Single-agent
radioimmunotherapy (RIT) has proven efficacy as a treatment for
hematological malignancies, particularly
non-Hodgkin's lymphoma. Although promising, RIT has been less effective for solid
tumors, in part because they are less radiosensitive.
Bone marrow transplantation permits the administration of larger
radiopharmaceutical doses, but the results of
bone marrow transplantation-supported RIT for solid
tumors have been marginal. The purpose of this publication is to provide an overview of promising RIT strategies for solid
tumors. It is apparent that combination
therapy is required, but optimization of the
radiopharmaceutical should be the first step. Metallic
radionuclides provide higher
tumor radiation doses but not necessarily an improved therapeutic index, that is, the ratio of
tumor:normal tissue radiation doses. Biodegradable
peptide linkers between the chelated
metal and the antibody improve the therapeutic index.
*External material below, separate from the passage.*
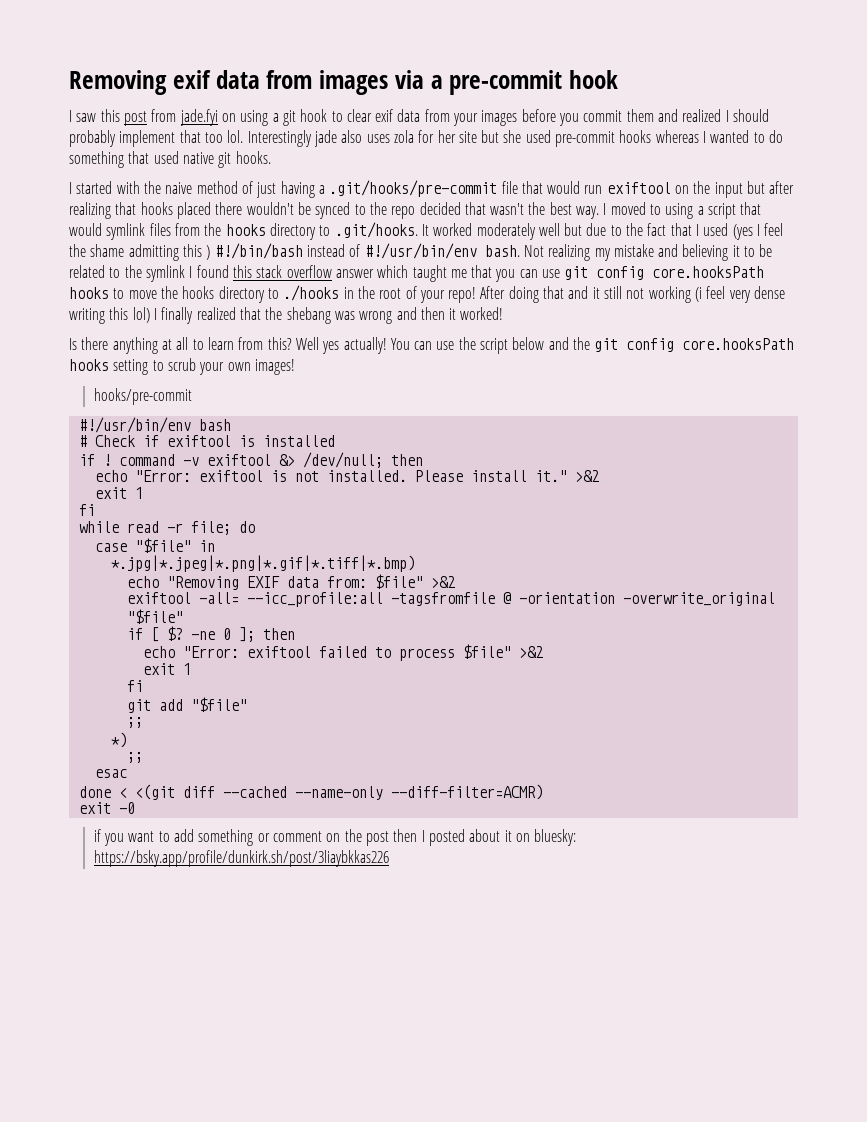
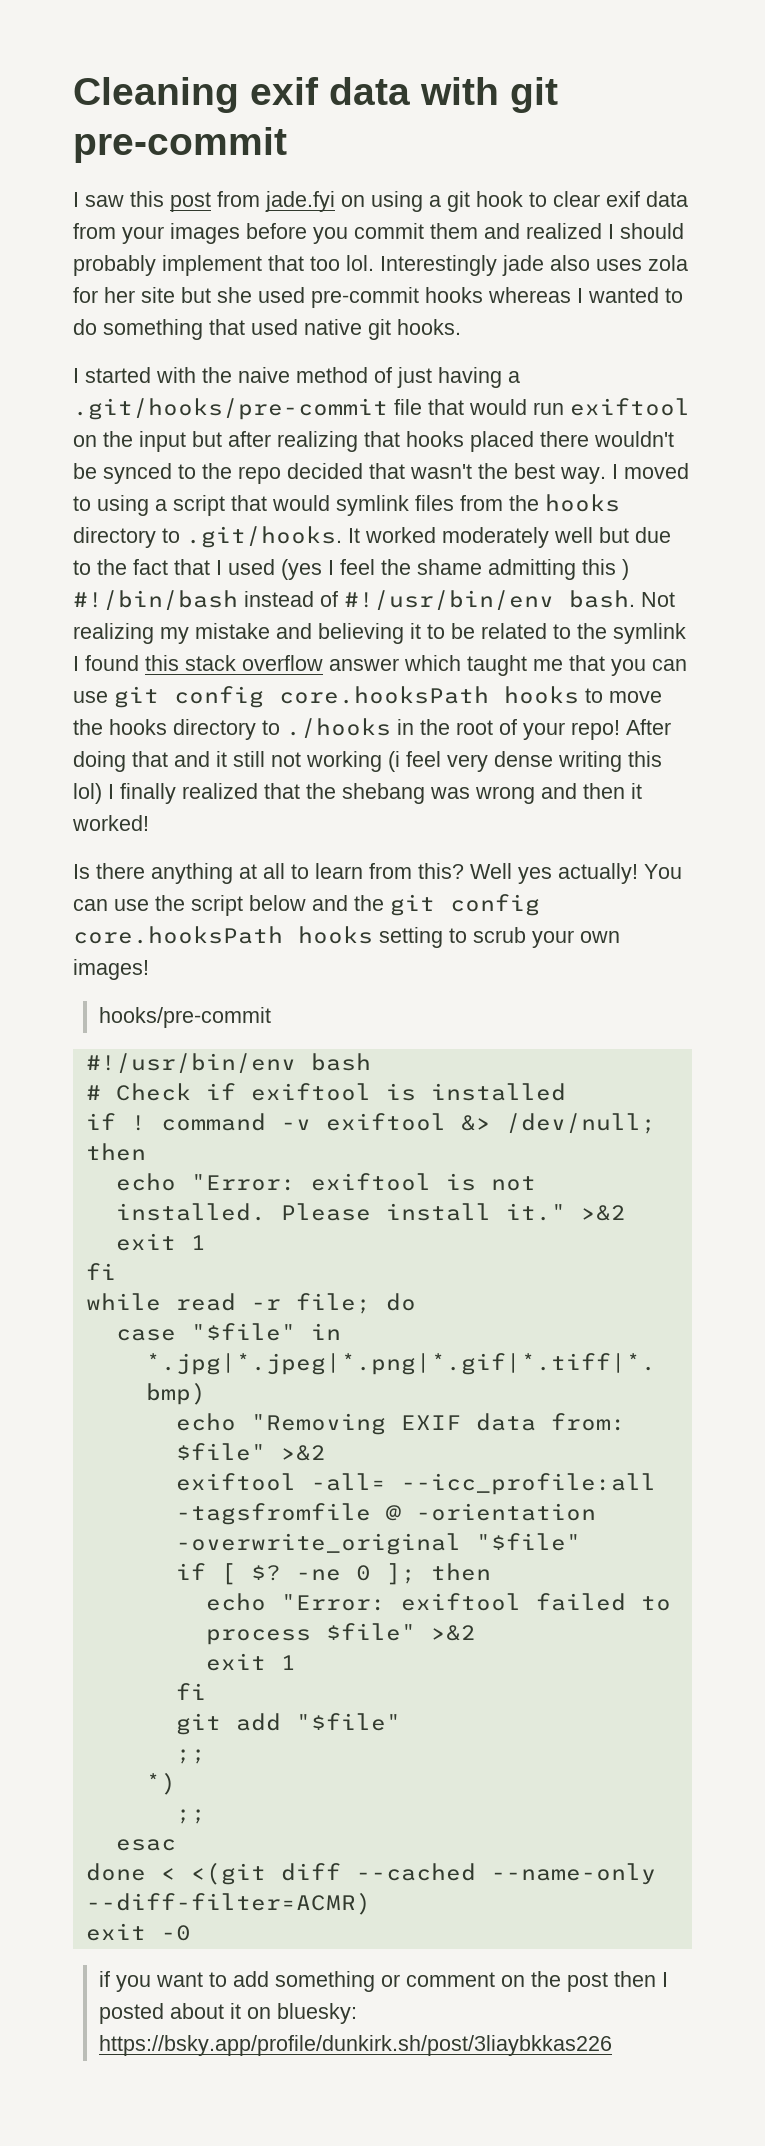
- Removing exif data from images via a pre-commit hook
+ Cleaning exif data with git pre-commit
Further improvements depend on identification of synergistic
therapies which recognize that: (a) continuous, low-dose
radionuclide therapy acts through apoptosis; and (b) apoptosis is often blocked because most
tumors have ineffective p53 and increased Bcl-2.
Taxanes are particularly attractive as synergistic agents for RIT because they induce cell cycle arrest in the radiosensitive G2-M phase and p53-independent apoptosis. Optimal sequence and timing for combined modality RIT are critical to achieve synergy. Data from preclinical and clinical studies will be reviewed to illustrate the potential of these strategies.